Available data =>
***

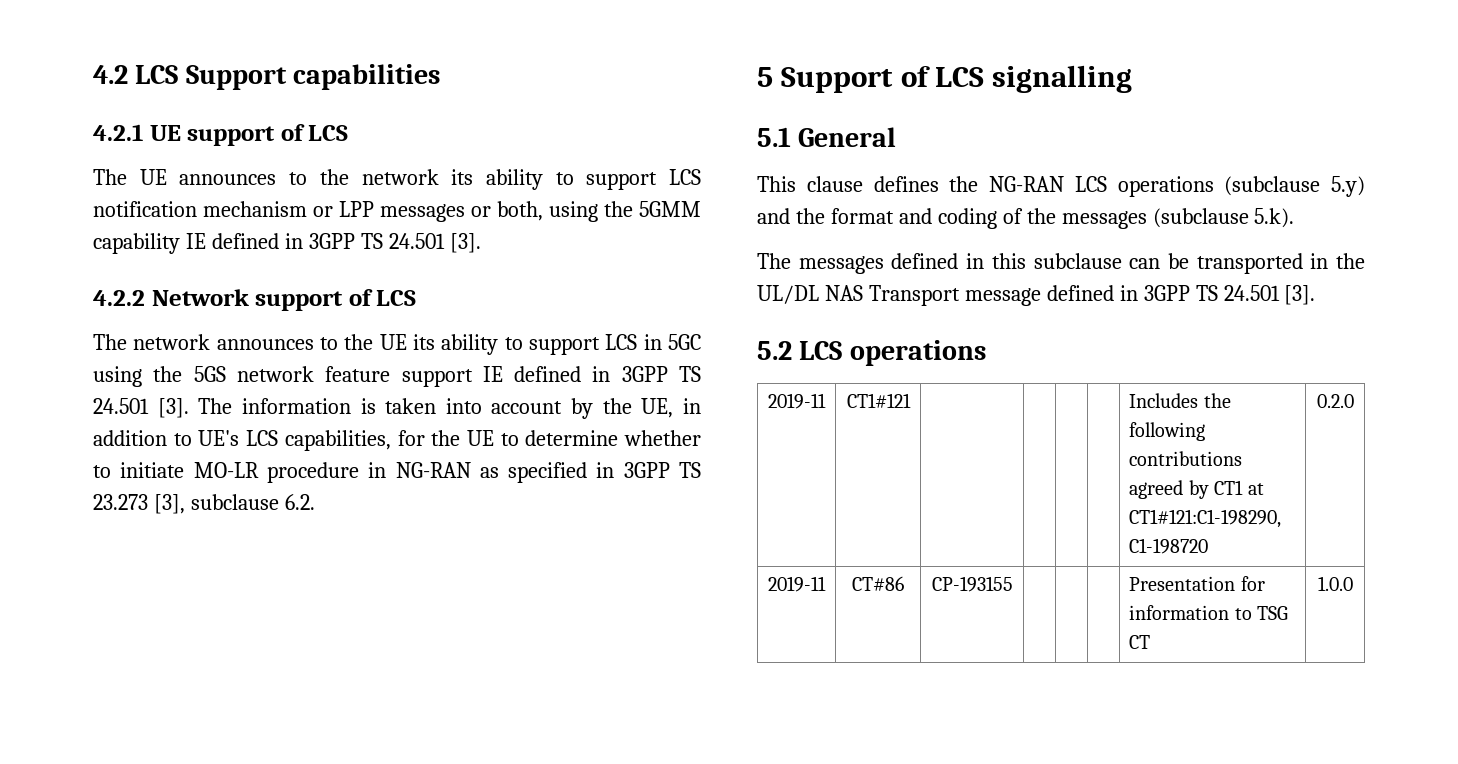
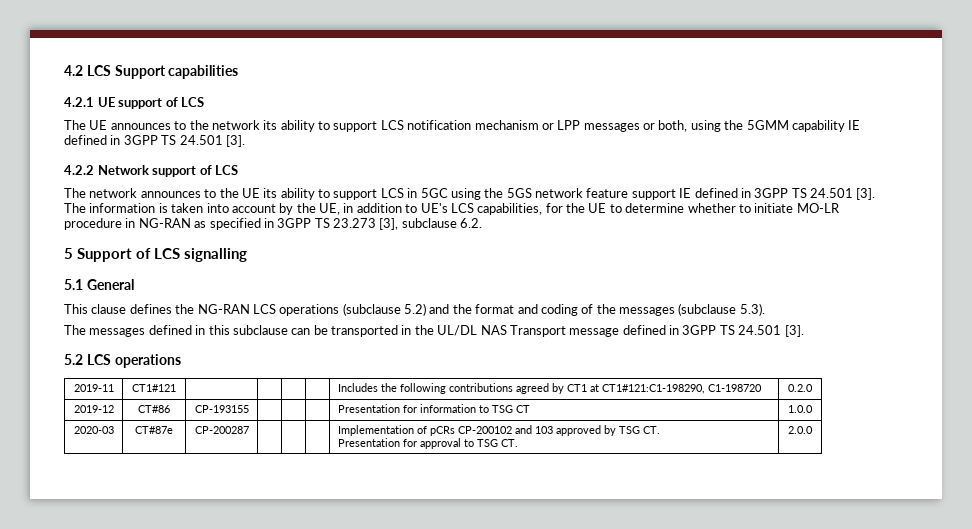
- This clause defines the NG-RAN LCS operations (subclause 5.y) and the format and coding of the messages (subclause 5.k).
+ This clause defines the NG-RAN LCS operations (subclause 5.2) and the format and coding of the messages (subclause 5.3).
- 2019-11 | CT#86 | CP-193155 | | | | Presentation for information to TSG CT | 1.0.0
+ 2019-12 | CT#86 | CP-193155 | | | | Presentation for information to TSG CT | 1.0.0
+ 2020-03 | CT#87e | CP-200287 | | | | Implementation of pCRs CP-200102 and 103 approved by TSG CT.
+ Presentation for approval to TSG CT. | 2.0.0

***

What you have to do => Could you output the full set of entries exactly, skipping every picture?

Answer space =>
- This clause defines the NG-RAN LCS operations (subclause 5.y) and the format and coding of the messages (subclause 5.k).
+ This clause defines the NG-RAN LCS operations (subclause 5.2) and the format and coding of the messages (subclause 5.3).
- 2019-11 | CT#86 | CP-193155 | | | | Presentation for information to TSG CT | 1.0.0
+ 2019-12 | CT#86 | CP-193155 | | | | Presentation for information to TSG CT | 1.0.0
+ 2020-03 | CT#87e | CP-200287 | | | | Implementation of pCRs CP-200102 and 103 approved by TSG CT.
+ Presentation for approval to TSG CT. | 2.0.0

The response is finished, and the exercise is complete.